Supplied information —
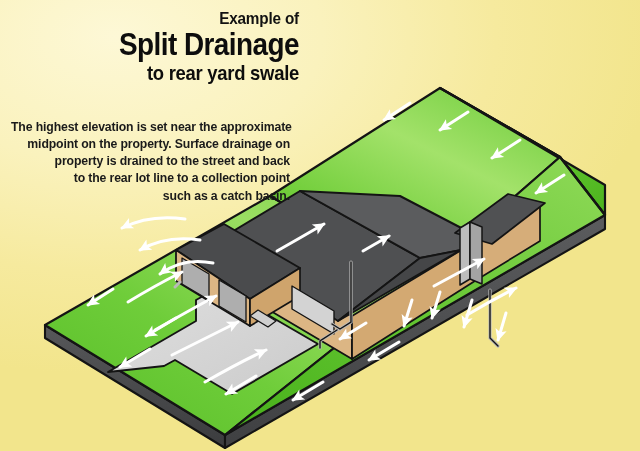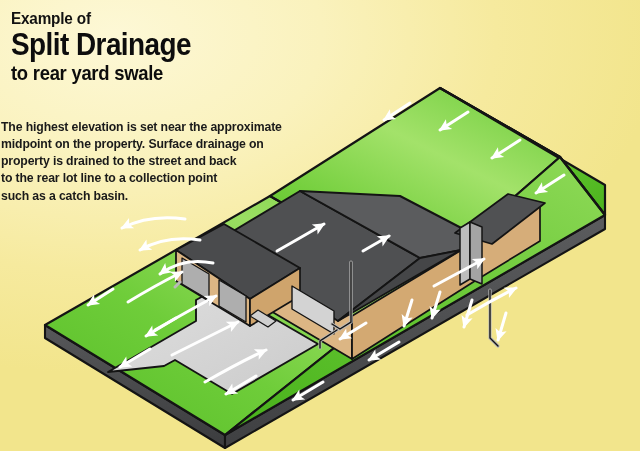--- a/index.html
+++ b/index.html
@@ -31,6 +31,7 @@
     width: 632px;
     height: 451px;
     pointer-events: none;
+    text-align: right;
   }
   .title-block {
     position: absolute;

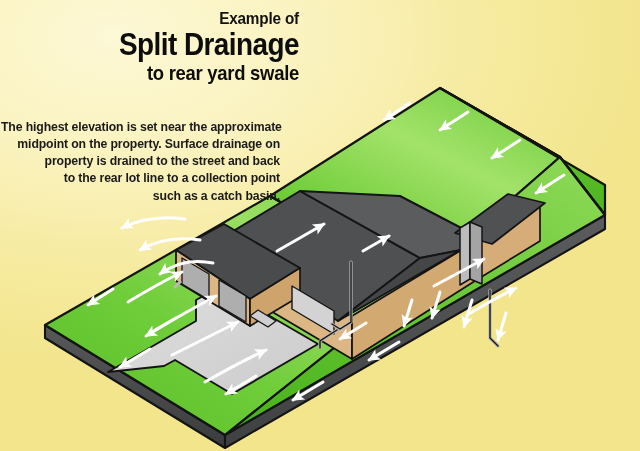--- a/index.html
+++ b/index.html
@@ -76,7 +76,7 @@
   }
   .body-block {
     position: absolute;
-    left: 1px;
+    left: 11px;
     top: 118px;
     width: 300px;
   }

Task prompt —
Using the records above, retype everything exactly except the pictures.

Response to this exercise —
--- a/index.html
+++ b/index.html
@@ -31,6 +31,7 @@
     width: 632px;
     height: 451px;
     pointer-events: none;
+    text-align: right;
   }
   .title-block {
     position: absolute;

--- a/index.html
+++ b/index.html
@@ -76,7 +76,7 @@
   }
   .body-block {
     position: absolute;
-    left: 1px;
+    left: 11px;
     top: 118px;
     width: 300px;
   }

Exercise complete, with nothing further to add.